Re: [RFC] efi: Add ACPI_MEMORY_NVS into the linear map

From: Ard Biesheuvel
Date: Thu Feb 15 2024 - 18:21:36 EST


(cc Oliver)

On Thu, 15 Feb 2024 at 23:51, Boqun Feng <boqun.feng@xxxxxxxxx> wrote:
>
> Currently ACPI_MEMORY_NVS is omitted from the linear map, which causes
> a trouble with the following firmware memory region setup:
>
> [..] efi: 0x0000dfd62000-0x0000dfd83fff [ACPI Reclaim|...]
> [..] efi: 0x0000dfd84000-0x0000dfd87fff [ACPI Mem NVS|...]
>

Which memory types were listed here?

> , on ARM64 with 64k page size, the whole 0x0000dfd80000-0x0000dfd8ffff
> range will be omitted from the the linear map due to 64k round-up. And
> a page fault happens when trying to access the ACPI_RECLAIM_MEMORY:
>
> [...] Unable to handle kernel paging request at virtual address ffff0000dfd80000
>

You trimmed all the useful information here. ACPI reclaim memory is
reclaimable, but we don't actually do so in Linux. So this is not
general purpose memory, it is used for a specific purpose, and the
code that accesses it is assuming that it is accessible via the linear
map. There are reason why this may not be the case, so the fix might
be to use memremap() in the access instead.

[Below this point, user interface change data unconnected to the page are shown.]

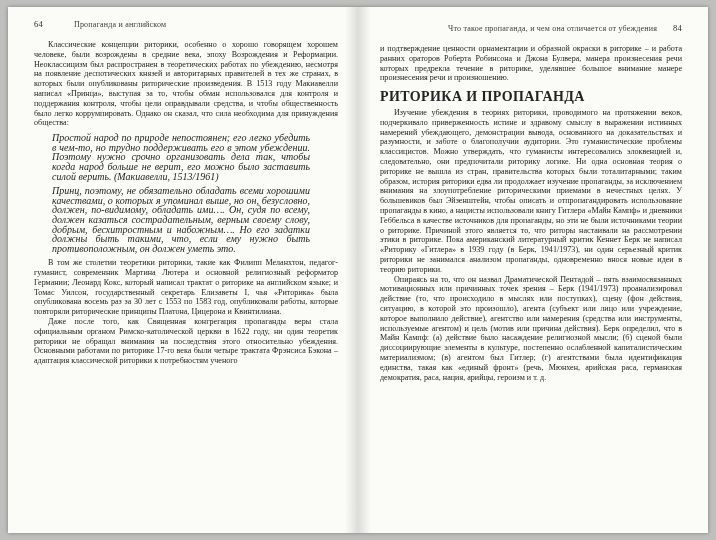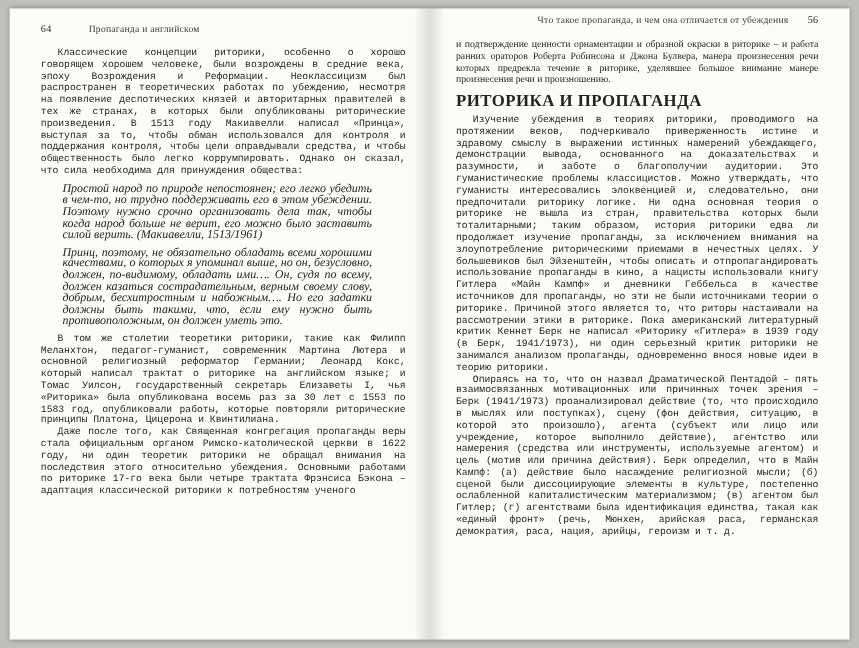"Что такое пропаганда, и чем" .page-right { padding: 4px 26px 10px 22px -> 16px 26px 10px 22px }
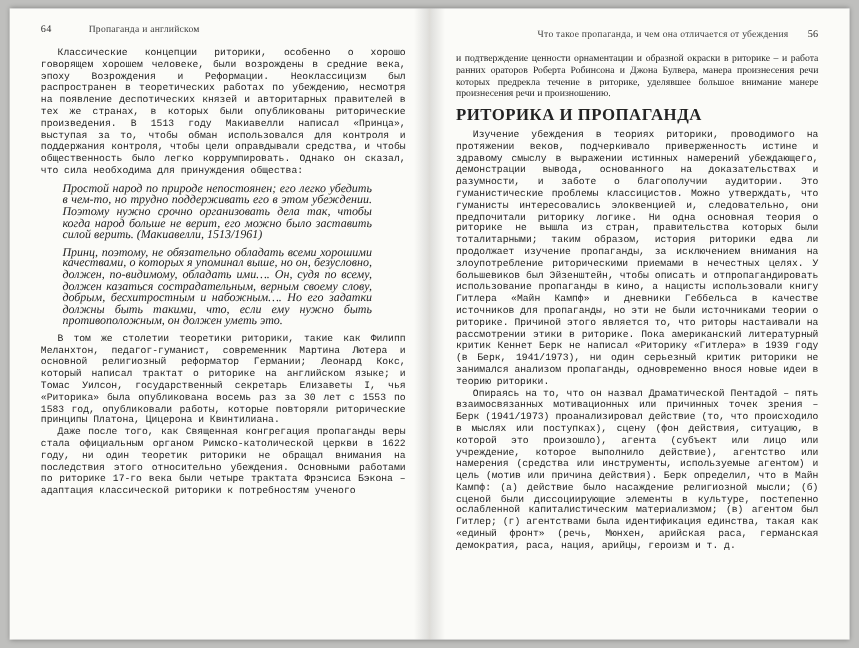"56" span.page-num { text: 56 -> 84 }
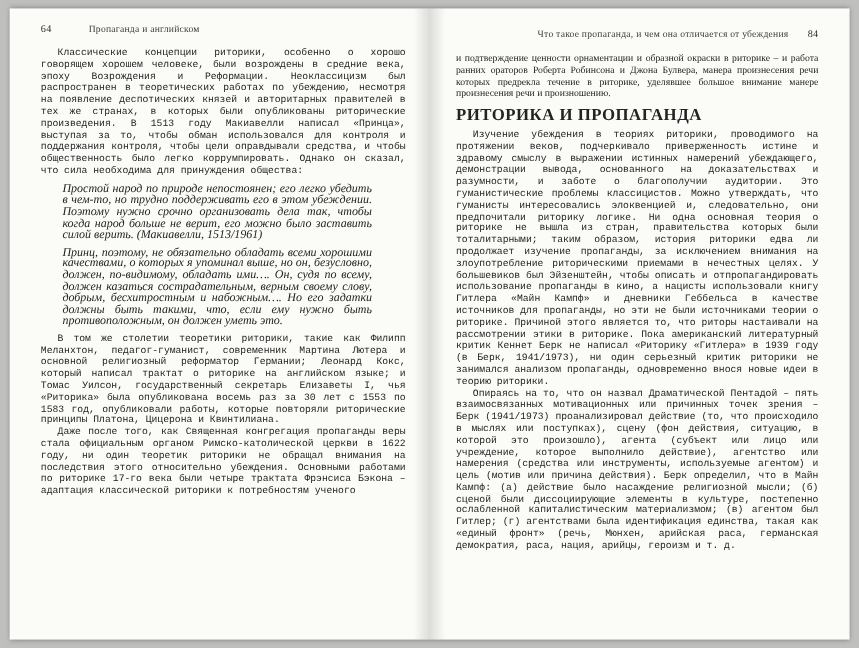"Классические концепции риторики," .content p.para { font-family: Liberation Mono, monospace -> none }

> To fix this, add ACPI_MEMORY_NVS into the linear map.
>

There is a requirement in the arm64 bindings in the UEFI spec that
says that mixed attribute mappings within a 64k page are not allowed.

This is not a very clear description of the requirement or the issue
it is intended to work around. In short, the following memory types
are special

– EfiRuntimeServicesCode – EfiRuntimeServicesData – EfiReserved –
EfiACPIMemoryNVS

and care must be taken to ensure that allocations of these types are
never mapped with mismatched attributes, which might happen on a 64k
page size OS if a mapping is rounded outwards and ends up covering the
adjacent region.

The Tianocore reference implementation of UEFI achieves this by simply
aligning all allocations of these types to 64k, so that the OS never
has to reason about whether or not region A and region B sharing a 64k
page frame could have mappings or aliases that are incompatible.
(I.e., all mappings of A are compatible with all mappings of B)

ACPI reclaim is just memory, EfiACPIMemoryNVS could have special
semantics that the OS knows nothing about. That makes it unsafe to
assume that we can simply create a cacheable and writable mapping for
this memory.

> Signed-off-by: Boqun Feng <boqun.feng@xxxxxxxxx>
> Cc: stable@xxxxxxxxxxxxxxx # 5.15+
> ---
> We hit this in an ARM64 Hyper-V VM when using 64k page size, although
> this issue may also be fixed if the efi memory regions are all 64k
> aligned, but I don't find this memory region setup is invalid per UEFI
> spec, also I don't find that spec disallows ACPI_MEMORY_NVS to be mapped
> in the OS linear map, but if there is any better way or I'm reading the
> spec incorrectly, please let me know.
>

I'd prefer fixing this in the firmware.

> It's Cced stable since 5.15 because that's when Hyper-V ARM64 support is
> added, and Hyper-V is the only one that hits the problem so far.
>
> drivers/firmware/efi/efi-init.c | 9 +++++++--
> 1 file changed, 7 insertions(+), 2 deletions(-)
>
> diff --git a/drivers/firmware/efi/efi-init.c b/drivers/firmware/efi/efi-init.c
> index a00e07b853f2..9a1b9bc66d50 100644
> --- a/drivers/firmware/efi/efi-init.c
> +++ b/drivers/firmware/efi/efi-init.c
> @@ -139,6 +139,7 @@ static __init int is_usable_memory(efi_memory_desc_t *md)
> case EFI_LOADER_CODE:
> case EFI_LOADER_DATA:
> case EFI_ACPI_RECLAIM_MEMORY:
> + case EFI_ACPI_MEMORY_NVS:
> case EFI_BOOT_SERVICES_CODE:
> case EFI_BOOT_SERVICES_DATA:
> case EFI_CONVENTIONAL_MEMORY:
> @@ -202,8 +203,12 @@ static __init void reserve_regions(void)
> if (!is_usable_memory(md))
> memblock_mark_nomap(paddr, size);
>
> - /* keep ACPI reclaim memory intact for kexec etc. */
> - if (md->type == EFI_ACPI_RECLAIM_MEMORY)
> + /*
> + * keep ACPI reclaim and NVS memory and intact for kexec
> + * etc.
> + */
> + if (md->type == EFI_ACPI_RECLAIM_MEMORY ||
> + md->type == EFI_ACPI_MEMORY_NVS)
> memblock_reserve(paddr, size);
> }
> }
> --
> 2.43.0
>
>